Lasers. Daily, Dr. Rahban hears patients coming in for revisions, asking if lasers can improve their scars. Despite marketing and mass media, the effect of lasers on unsightly scars is limited or none. They may help slightly with wounds that have color issues, as lasers are designed for pigmentation issues. They will not, however, help with thick or wide scars, as that is not what they are designed to do.

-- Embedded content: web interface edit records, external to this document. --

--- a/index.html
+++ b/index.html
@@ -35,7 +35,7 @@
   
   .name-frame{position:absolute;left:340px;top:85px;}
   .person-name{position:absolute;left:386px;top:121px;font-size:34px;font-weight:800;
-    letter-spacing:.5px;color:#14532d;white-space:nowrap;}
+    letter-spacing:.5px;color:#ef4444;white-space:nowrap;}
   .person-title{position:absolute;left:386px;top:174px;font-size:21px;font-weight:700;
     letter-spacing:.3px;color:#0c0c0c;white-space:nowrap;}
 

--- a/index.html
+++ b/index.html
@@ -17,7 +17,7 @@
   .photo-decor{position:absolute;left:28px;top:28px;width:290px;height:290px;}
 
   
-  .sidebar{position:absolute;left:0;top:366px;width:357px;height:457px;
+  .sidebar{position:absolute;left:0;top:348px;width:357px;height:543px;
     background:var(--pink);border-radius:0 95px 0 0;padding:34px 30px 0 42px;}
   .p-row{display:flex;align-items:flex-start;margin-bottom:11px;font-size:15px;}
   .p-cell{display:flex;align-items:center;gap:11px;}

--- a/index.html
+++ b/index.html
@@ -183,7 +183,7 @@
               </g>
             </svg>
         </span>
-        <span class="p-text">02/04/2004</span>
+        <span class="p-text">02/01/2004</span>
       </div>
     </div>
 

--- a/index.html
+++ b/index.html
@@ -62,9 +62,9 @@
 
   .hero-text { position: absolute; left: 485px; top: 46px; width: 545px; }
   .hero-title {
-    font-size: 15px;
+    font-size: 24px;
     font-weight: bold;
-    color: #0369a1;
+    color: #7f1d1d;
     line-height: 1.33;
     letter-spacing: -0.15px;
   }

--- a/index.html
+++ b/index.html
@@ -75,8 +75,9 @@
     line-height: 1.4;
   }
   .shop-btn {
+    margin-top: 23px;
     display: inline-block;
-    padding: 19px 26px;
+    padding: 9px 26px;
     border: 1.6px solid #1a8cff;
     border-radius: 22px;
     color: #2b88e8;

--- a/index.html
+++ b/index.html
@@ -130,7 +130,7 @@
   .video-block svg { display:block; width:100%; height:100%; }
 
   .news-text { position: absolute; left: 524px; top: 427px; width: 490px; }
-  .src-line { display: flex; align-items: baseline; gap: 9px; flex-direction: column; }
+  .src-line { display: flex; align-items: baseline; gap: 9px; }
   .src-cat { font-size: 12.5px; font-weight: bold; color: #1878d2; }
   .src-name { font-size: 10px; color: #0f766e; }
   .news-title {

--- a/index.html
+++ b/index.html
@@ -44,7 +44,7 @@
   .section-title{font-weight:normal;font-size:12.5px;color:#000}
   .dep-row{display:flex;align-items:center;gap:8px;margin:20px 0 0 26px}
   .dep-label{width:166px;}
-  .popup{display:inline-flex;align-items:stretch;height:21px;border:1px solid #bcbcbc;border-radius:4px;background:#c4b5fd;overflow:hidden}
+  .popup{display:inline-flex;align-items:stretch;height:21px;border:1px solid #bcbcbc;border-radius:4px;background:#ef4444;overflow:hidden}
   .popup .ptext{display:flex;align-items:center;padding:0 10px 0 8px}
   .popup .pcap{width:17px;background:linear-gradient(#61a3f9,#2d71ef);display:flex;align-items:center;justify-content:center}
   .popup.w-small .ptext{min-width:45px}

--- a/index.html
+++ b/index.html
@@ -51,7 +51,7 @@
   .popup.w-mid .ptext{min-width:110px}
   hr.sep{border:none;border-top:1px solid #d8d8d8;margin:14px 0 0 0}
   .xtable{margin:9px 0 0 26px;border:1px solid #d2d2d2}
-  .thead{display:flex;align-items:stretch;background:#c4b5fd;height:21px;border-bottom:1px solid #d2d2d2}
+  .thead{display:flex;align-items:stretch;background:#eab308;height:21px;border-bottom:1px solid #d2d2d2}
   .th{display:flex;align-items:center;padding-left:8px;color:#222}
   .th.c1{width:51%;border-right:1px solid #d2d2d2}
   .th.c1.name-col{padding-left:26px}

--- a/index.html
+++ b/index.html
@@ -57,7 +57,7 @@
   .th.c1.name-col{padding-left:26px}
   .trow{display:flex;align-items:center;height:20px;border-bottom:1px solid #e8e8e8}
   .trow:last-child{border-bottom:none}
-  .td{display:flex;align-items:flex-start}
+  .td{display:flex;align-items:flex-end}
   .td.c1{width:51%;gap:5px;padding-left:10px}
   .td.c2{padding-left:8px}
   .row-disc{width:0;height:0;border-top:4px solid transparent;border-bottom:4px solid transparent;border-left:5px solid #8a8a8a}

Mederma. Mederma is a very well-known scar cream being sold with thousands of claims. There is no real science that has proven that Mederma has significant clinical benefit. Understand that all scar creams will show you before and after photos with scars that appeared unsightly and became flat and thin. Remember that if nothing had been done, those scars would most probably have improved without the treatment over time. Therefore, the claims that the ointment produced that effect is unsubstantiated. In order for a cream to be proven to work, they need to compare it with controls, which very few manufacturers are willing to do.
All other lotions and potions. Just like Mederma, there is no actual proof that ointments or creams are effective in minimizing scars. For this reason, we cannot stress enough that you vet your surgeon to ensure his closing technique is exquisite. Closure of your incision is the number one factor in scar prevention.
All in all, Dr. Rahban believes strongly that the only two elements that are relevant in your wound healing are:
- Your surgeon and his skill
- Your biology
As your biology is not within your control, and as Dr. Rahban mentioned, most people’s biology is favorable, then the only thing you can chose is your surgeon. All too often, patients forego the skill of their surgeon in hopes that some special scar management treatment will help them get the results they want. In reality, ninety-nine percent of their outcome is determined by their surgeon’s closure technique.
Don’t be fooled by surgeons who tell you that they they have a post-surgery scar management protocol. That is all marketing. All too often, patients are misled to think that their doctor has some special scar management technique that allows him to get great results, when in reality there are very few things, other than his own technique, that have been PROVEN TO WORK. This technique is to get a leg up on another doctor, giving the impression that he has a treatment that no one else has. It doesn’t exist except to close the deal.